0

I am currently trying to write a program that go through urls and scrape email from the web page (With requests to get html data, and regex to find the email).

But, one of the page "http://www.netronixinc.com/products.aspx" seems to cause my Regex catastrophic backtracking (It takes forever to process).

for re_match in re.finditer(EMAIL_REGEX, data):
    print("this never gets print")

I tried to set a timeout alert for the function as suggested from this page "https://stackoverflow.com/questions/492519/timeout-on-a-function-call" but it didn't seem to work in this situation.

So.. What I'm trying to find out is

  1. Is there a way to avoid catastrophic backtracking in this scenario (finding email)?
  2. Is there a way to set timeout on regex function in python? (Ubuntu Linux)

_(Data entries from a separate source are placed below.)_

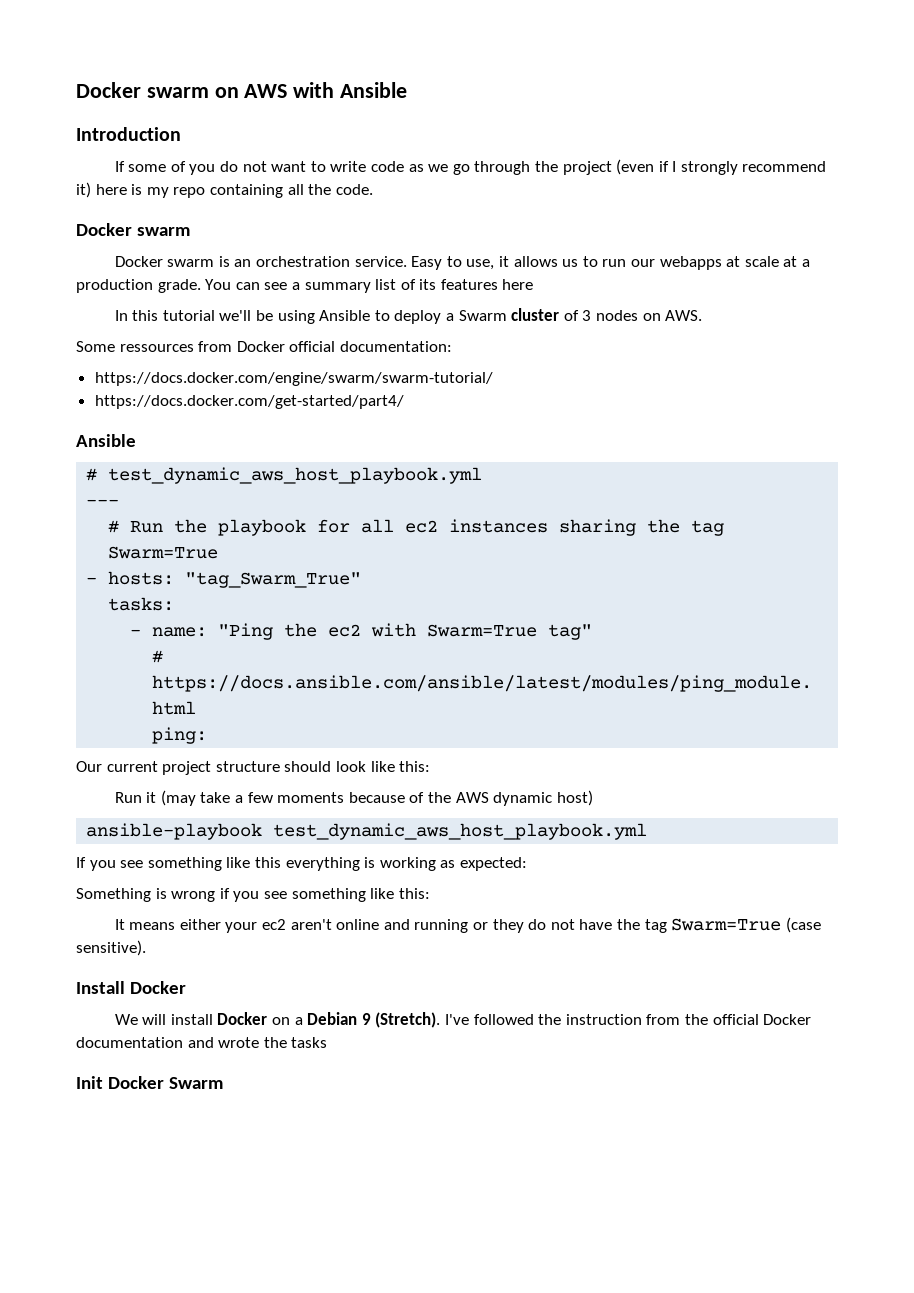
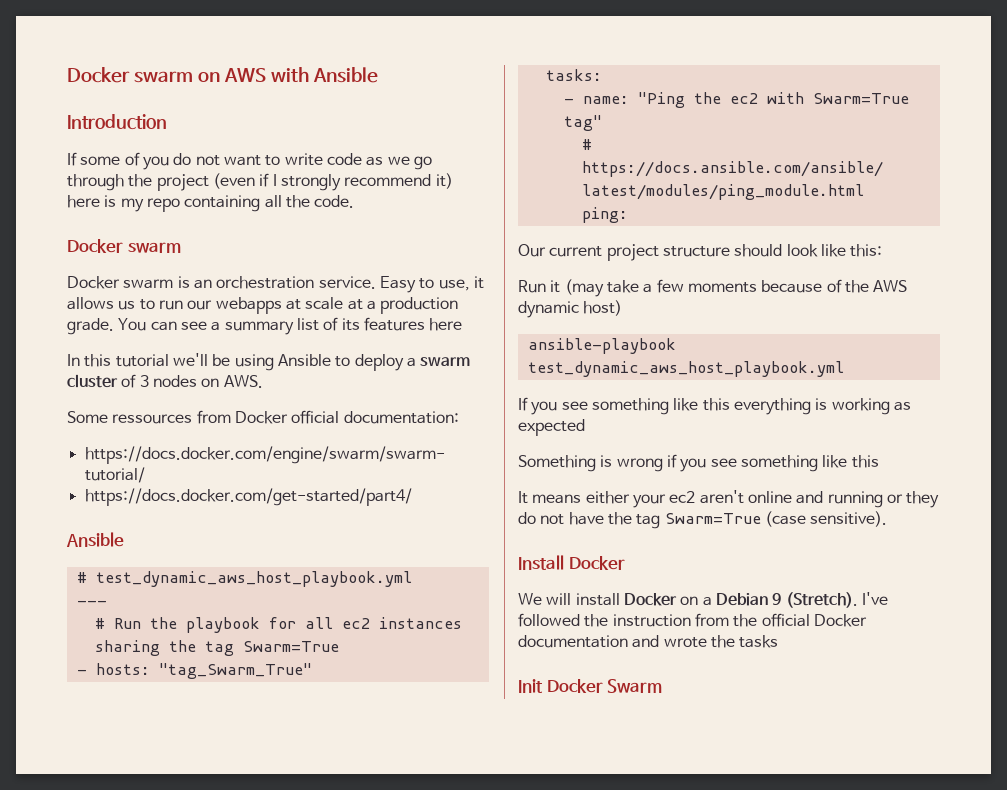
- In this tutorial we'll be using Ansible to deploy a Swarm cluster of 3 nodes on AWS.
+ In this tutorial we'll be using Ansible to deploy a swarm cluster of 3 nodes on AWS.
- If you see something like this everything is working as expected:
+ If you see something like this everything is working as expected
- Something is wrong if you see something like this:
+ Something is wrong if you see something like this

Below is the complete code. Many Thanks!

import requests
import signal
import time
import re

EMAIL_REGEX = r"""([a-zA-Z0-9+._-]+@[a-zA-Z0-9._-]+\.[a-zA-Z0-9_-]+)"""

class Timeout(Exception):
    pass

def handler(sig, frame):
    raise Timeout

signal.signal(signal.SIGALRM, handler)  # register interest in SIGALRM events


data = requests.get('http://www.netronixinc.com/products.aspx')
data = data.text
signal.alarm(2)
for re_match in re.finditer(EMAIL_REGEX, data):
    print("hurryout")
  • You might want to make sure that after you find `.com` `.ca` `.co.uk` ... that your aren't looking for any longer tails after that. You want to tell it that `.com` `.ca` ... is the end of the regex pattern. That might help – Sam Sep 08 '20 at 02:14
  • You seem to be downloading a large hex-encoded file with some html at the beginning and end. I don't think it contains what you think it does. – Frank Yellin Sep 08 '20 at 03:02
  • My solution was to limit the page size (requested page) to less than 1 million. so that am not wasting resources on large hex-encoded file. Thanks @FrankYellin – 張劭維 Sep 09 '20 at 02:41

0 Answers0